▼

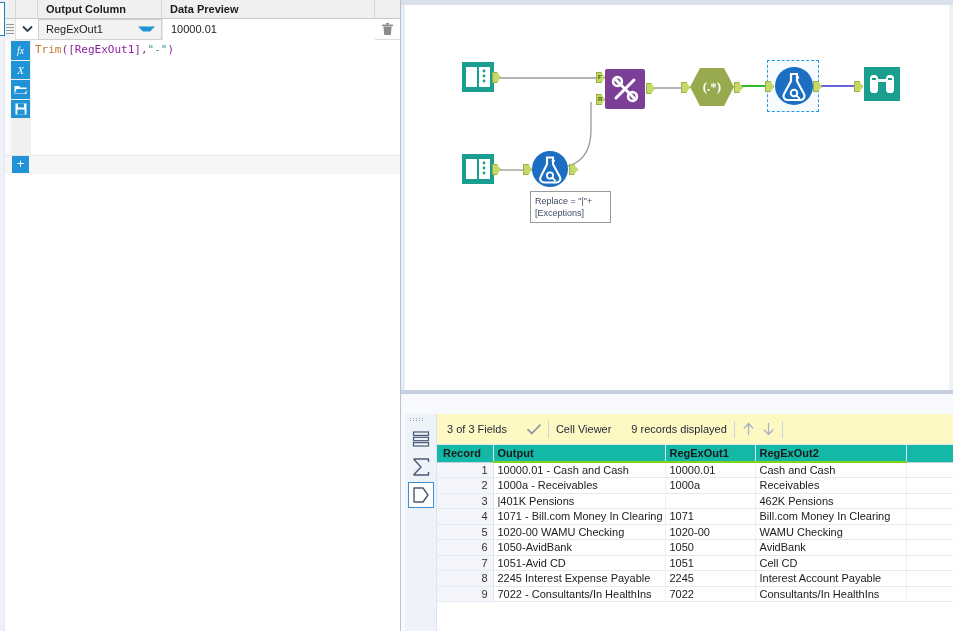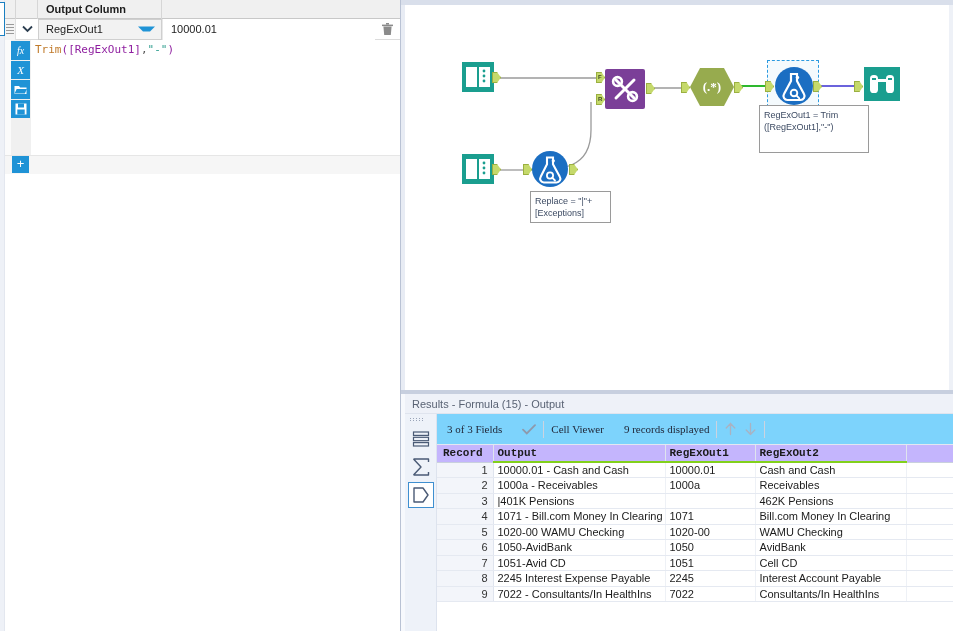--- a/index.html
+++ b/index.html
@@ -211,39 +211,38 @@
   }
   .rail-dots i { width:1px;height:1px;background:#9aa4b8; box-shadow:0 2px 0 #9aa4b8; }
   .rail-btn {
     position:absolute; left:7px; width:26px; height:26px;
     display:flex; align-items:center; justify-content:center; cursor:pointer;
   }
   .rail-btn.sel { border:1px solid #3f8fd0; background:#ffffff; }
 
   .res-toolbar {
     position:absolute; left:36px; top:24px; width:517px; height:31px;
-    background:#7dd3fc; display:flex; align-items:center; gap:7px;
-    padding-left:10px; border-bottom:1px solid #e2e7f1;font-family:Liberation Serif, serif;
+    background:#fef9c3; display:flex; align-items:center; gap:7px;
+    padding-left:10px; border-bottom:1px solid #e2e7f1;
   }
   .tb-text { font-size:11px; color:#22293a; white-space:nowrap; }
   .tb-caret { width:0;height:0;border-left:3.5px solid transparent;border-right:3.5px solid transparent;border-top:4px solid #5b6madd; border-top-color:#4e5a72; cursor:pointer;}
   .tb-sep { width:1px; height:17px; background:#ccd3e0; }
 
   .res-table {
     position:absolute; left:36px; top:55px; width:517px; height:186px;
     overflow:hidden; background:#ffffff;
   }
   table.grid { border-collapse:collapse; width:100%; table-layout:fixed; }
   table.grid th {
-    background:#c4b5fd; color:#1b1b1b; font-size:11px; font-weight:bold;
+    background:#14b8a6; color:#1b1b1b; font-size:11px; font-weight:bold;
     text-align:left; height:17px; padding:0 0 0 4px;
     border-bottom:2px solid #82d11b;
     border-right:1px solid #dfe4ee;
     white-space:nowrap;
-    font-family:Liberation Mono, monospace;
   }
   table.grid th.threc { text-align:left; padding-left:6px; border-bottom:1px solid #c9d0dd; }
   table.grid th.thpad { border-bottom:1px solid #c9d0dd; }
   table.grid td {
     font-size:11px; color:#1b1b1b; height:15.5px; padding:0 0 0 4px;
     border-bottom:1px solid #e5e9f1; border-right:1px solid #eef1f6;
     white-space:nowrap; overflow:hidden;
   }
   table.grid td.rec {
     text-align:right; padding-right:5px; background:#f3f5fa; color:#333;
@@ -262,20 +261,21 @@
 <div id="app">
 
   <div id="config-panel">
     <div class="cfg-edge"></div>
     <div class="cfg-edge-sel"></div>
 
     <div class="grid-header">
       <div class="gh-cell gh-c0"></div>
       <div class="gh-cell gh-c1"></div>
       <div class="gh-cell gh-c2">Output Column</div>
+      <div class="gh-cell gh-c3">Data Preview</div>
       <div class="gh-cell gh-c4"></div>
     </div>
 
     <div class="grid-row">
       <div class="gr-handle">
           <i></i>
           <i></i>
           <i></i>
           <i></i>
         </div>
@@ -434,33 +434,28 @@
         <circle cx="19" cy="19" r="18" fill="#1b6ec2"></circle>
         <path d="M16 7.5 h6 v6.8 l6.8 12.4 a3.8 3.8 0 0 1 -3.3 5.8 h-12.5 a3.8 3.8 0 0 1 -3.3 -5.8 l6.3 -12.4 z" fill="none" stroke="#ffffff" stroke-width="2.1"></path>
         <circle cx="19" cy="25.5" r="3.1" fill="none" stroke="#ffffff" stroke-width="1.8"></circle>
         <line x1="21.2" y1="27.7" x2="24" y2="30.5" stroke="#ffffff" stroke-width="1.8" stroke-linecap="round"></line>
         <circle cx="22.3" cy="10.8" r="1.6" fill="#ffffff"></circle>
       </svg>
     </div>
     <div class="anchor anchor-in" style="left:122px;top:164px;"></div>
     <div class="anchor anchor-out" style="left:168px;top:164px;"></div>
 
-    <div class="annot" style="left:358px;top:105px;width:110px;height:48px;">
-      <div>RegExOut1 = Trim</div>
-      <div>([RegExOut1],"-")</div>
-    </div>
     <div class="annot" style="left:129px;top:191px;width:81px;height:32px;">
       <div>Replace = "|"+</div>
       <div>[Exceptions]</div>
     </div>
   </div>
 
   <div id="results">
     <div class="res-titlebar"></div>
-    <div class="res-title">Results - Formula (15) - Output</div>
 
     <div class="res-leftrail"></div>
     <div class="rail-dots">
         <i></i>
         <i></i>
         <i></i>
         <i></i>
         <i></i>
       </div>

▲

▶ _Exercise details_:
Gather all lines from the listing above in which "nowrap" occurs.

▶ _Reply to the task_:
   .tb-text { font-size:11px; color:#22293a; white-space:nowrap; }
     white-space:nowrap;
     white-space:nowrap; overflow:hidden;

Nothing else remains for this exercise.